In 1932 he joined Anton Mussert's National Socialist Movement (NSB) with membership number 57. During the early years of the NSB he designed, among other things, the hall decorations for the NSB's public meetings. The first headquarters of the NSB, on the Oudegracht in Utrecht, was located in the building that was originally Agterberg's studio. During the Second World War he was a member of the Advisory Council for Commissions to Visual Artists for the Applied Arts. The Council was founded by "The Dutch House of Art," a body created by the Nazi Department of Public Information and the Arts. In the same period Agterberg managed the exhibition gallery "The Consthuys St. Peter," which was regarded as a branch of the Dutch Kunsthuis, in Utrecht. He also designed several awards for the NSB, such as the plaque "Struggle and Sacrifice" and an "Eastern Front" plaque.

In 1947 Agterberg was convicted for his behavior during the German occupation. He was released immediately after his conviction because the sentence imposed on him was equal to the time he had spent in pre-trial detention.

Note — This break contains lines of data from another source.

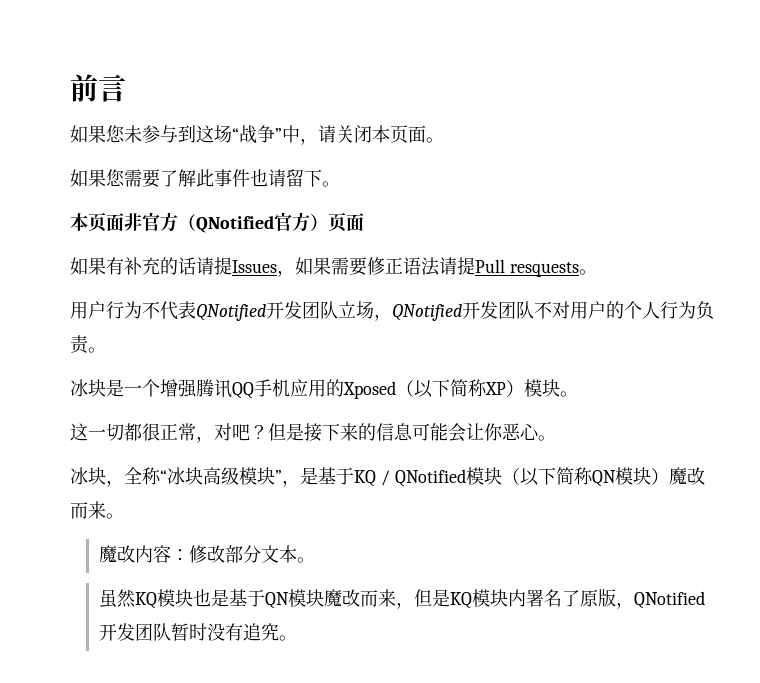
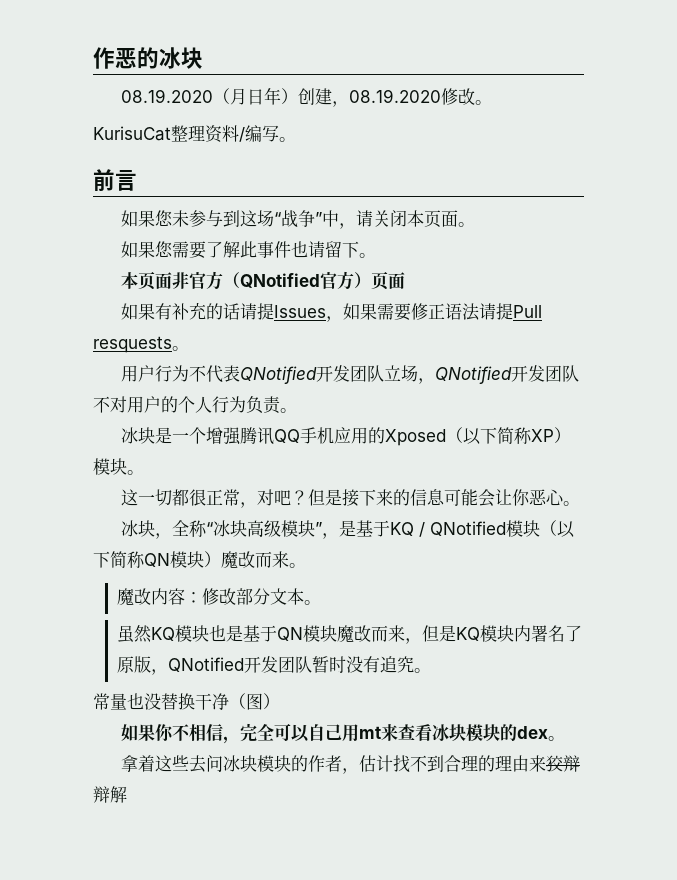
+ 作恶的冰块
+ 08.19.2020（月日年）创建，08.19.2020修改。
+ KurisuCat整理资料/编写。
+ 常量也没替换干净（图）
+ 如果你不相信，完全可以自己用mt来查看冰块模块的dex。
+ 拿着这些去问冰块模块的作者，估计找不到合理的理由来狡辩辩解

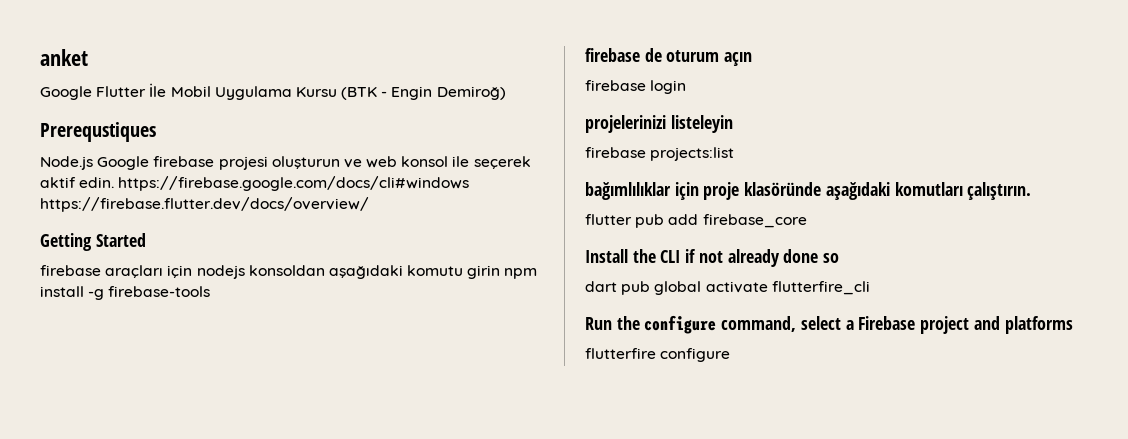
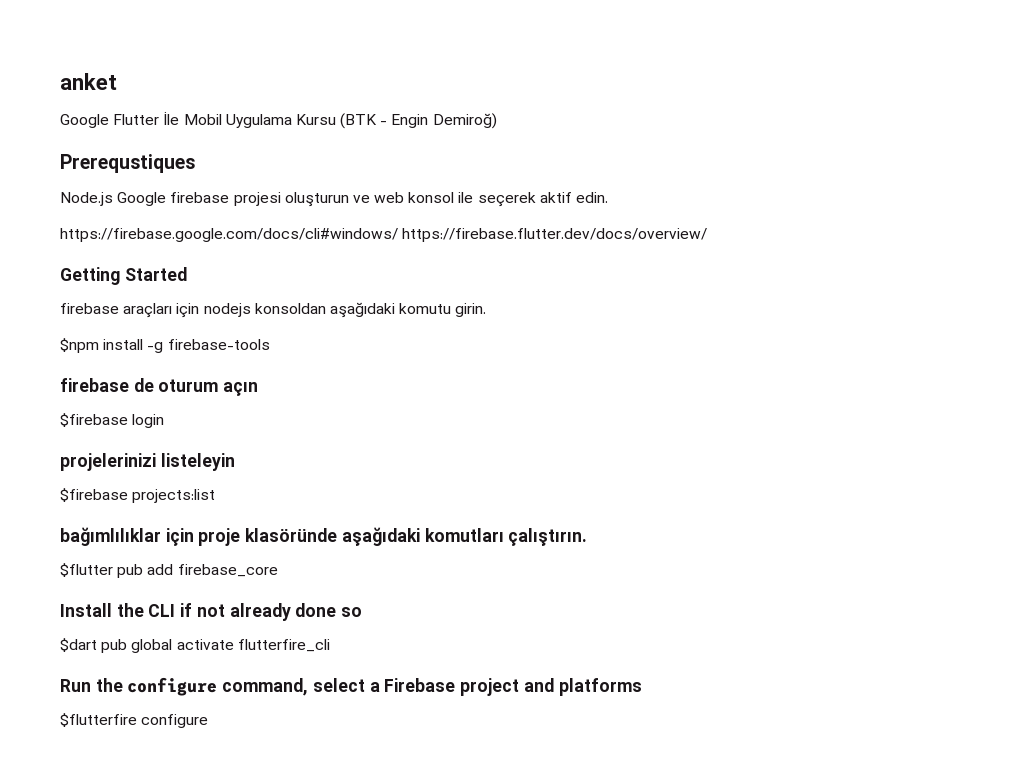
- Node.js Google firebase projesi oluşturun ve web konsol ile seçerek aktif edin. https://firebase.google.com/docs/cli#windows https://firebase.flutter.dev/docs/overview/
+ Node.js Google firebase projesi oluşturun ve web konsol ile seçerek aktif edin.
+ https://firebase.google.com/docs/cli#windows/ https://firebase.flutter.dev/docs/overview/
- firebase araçları için nodejs konsoldan aşağıdaki komutu girin npm install -g firebase-tools
+ firebase araçları için nodejs konsoldan aşağıdaki komutu girin.
+ $npm install -g firebase-tools
- firebase login
+ $firebase login
- firebase projects:list
+ $firebase projects:list
- flutter pub add firebase_core
+ $flutter pub add firebase_core
- dart pub global activate flutterfire_cli
+ $dart pub global activate flutterfire_cli
- flutterfire configure
+ $flutterfire configure

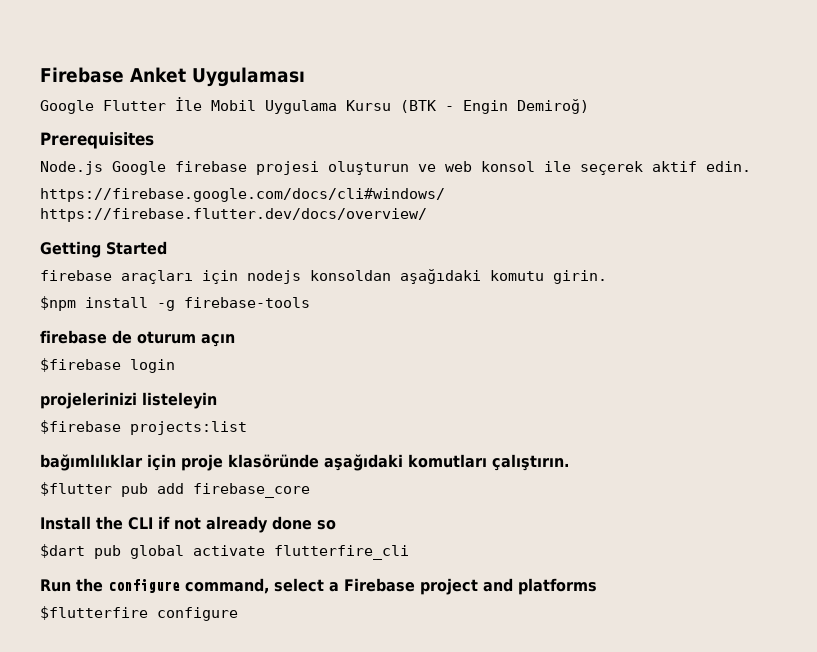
- anket
+ Firebase Anket Uygulaması
- Prerequstiques
+ Prerequisites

The verdict also took into consideration the fact that he suffered from a fatal illness and that he had never betrayed anyone. He died the following year in Utrecht.

In 2002, a retrospective exhibition of furniture, jewelry, and small everyday objects designed by Agterberg took place at the Centraal Museum in Utrecht.

== Work in public collections ==
- Rijksmuseum, Amsterdam
- Princessehof Ceramics Museum, Leeuwarden

== Bibliography (selection) ==
- Brouwer, M. and Haffmans, J. (2001) Cris Agterberg; sculptor and decorative artist. Vianen: Optima ISBN 90-76940-04-5 and ISBN 90-76940-03-7.
- Karsten, JM (2006) Insignia of the Movement: an illustrated overview of insignia of the National Socialist Movement 1931-1945. Lunteren Promil. ISBN 90-810-654-1-6.
- Kuyvenhoven, F. (2010) Index of Dutch visual artists, applied artists and photographers. ISBN 9789072905550.
- Venema, A. (1986) Art dealers in the Netherlands 1940-1945. Amsterdam: Workers Press. ISBN 90-295-5010-4.